Start of Block

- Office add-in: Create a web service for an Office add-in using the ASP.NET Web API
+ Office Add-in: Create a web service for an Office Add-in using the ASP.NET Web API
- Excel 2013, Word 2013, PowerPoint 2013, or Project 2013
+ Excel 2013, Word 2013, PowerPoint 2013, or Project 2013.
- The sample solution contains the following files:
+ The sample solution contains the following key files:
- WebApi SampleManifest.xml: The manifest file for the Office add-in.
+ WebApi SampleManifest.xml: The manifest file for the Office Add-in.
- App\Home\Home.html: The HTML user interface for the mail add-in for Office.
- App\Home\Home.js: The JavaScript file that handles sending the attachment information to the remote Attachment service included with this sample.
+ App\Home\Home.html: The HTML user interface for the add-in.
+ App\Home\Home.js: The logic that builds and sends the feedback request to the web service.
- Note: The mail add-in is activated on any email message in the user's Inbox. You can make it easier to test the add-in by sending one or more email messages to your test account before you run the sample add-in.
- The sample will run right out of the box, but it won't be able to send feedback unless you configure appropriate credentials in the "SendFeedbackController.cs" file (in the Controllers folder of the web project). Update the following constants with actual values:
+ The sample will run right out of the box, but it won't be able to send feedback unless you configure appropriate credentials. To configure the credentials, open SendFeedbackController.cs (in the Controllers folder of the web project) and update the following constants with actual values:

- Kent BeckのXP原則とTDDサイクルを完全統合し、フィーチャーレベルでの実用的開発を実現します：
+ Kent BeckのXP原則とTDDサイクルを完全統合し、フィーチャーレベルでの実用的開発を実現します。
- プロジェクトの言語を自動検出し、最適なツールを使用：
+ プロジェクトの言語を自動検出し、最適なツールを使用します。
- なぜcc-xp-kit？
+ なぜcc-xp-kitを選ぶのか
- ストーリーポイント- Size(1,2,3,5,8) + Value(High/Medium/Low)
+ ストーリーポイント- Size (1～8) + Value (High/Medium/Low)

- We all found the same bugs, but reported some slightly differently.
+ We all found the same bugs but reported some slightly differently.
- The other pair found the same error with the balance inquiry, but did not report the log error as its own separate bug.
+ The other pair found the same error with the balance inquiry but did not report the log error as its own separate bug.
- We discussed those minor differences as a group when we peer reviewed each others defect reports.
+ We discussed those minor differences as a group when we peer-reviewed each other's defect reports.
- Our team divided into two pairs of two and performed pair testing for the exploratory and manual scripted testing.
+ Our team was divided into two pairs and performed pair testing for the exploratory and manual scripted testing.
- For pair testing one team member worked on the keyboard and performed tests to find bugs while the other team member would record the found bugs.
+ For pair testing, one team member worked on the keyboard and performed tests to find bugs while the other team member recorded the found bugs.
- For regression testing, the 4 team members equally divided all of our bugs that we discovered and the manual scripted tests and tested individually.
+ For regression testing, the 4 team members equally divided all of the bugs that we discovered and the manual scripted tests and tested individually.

End of Block

> _Instructions for the task_: Please give an exact copy of the entries above, from the line with "the following key" down to the line with "- App\Home\Home.html: The", inclusive, and nothing else.

> _Solution below_:
+ The sample solution contains the following key files:
- WebApi SampleManifest.xml: The manifest file for the Office add-in.
+ WebApi SampleManifest.xml: The manifest file for the Office Add-in.
- App\Home\Home.html: The HTML user interface for the mail add-in for Office.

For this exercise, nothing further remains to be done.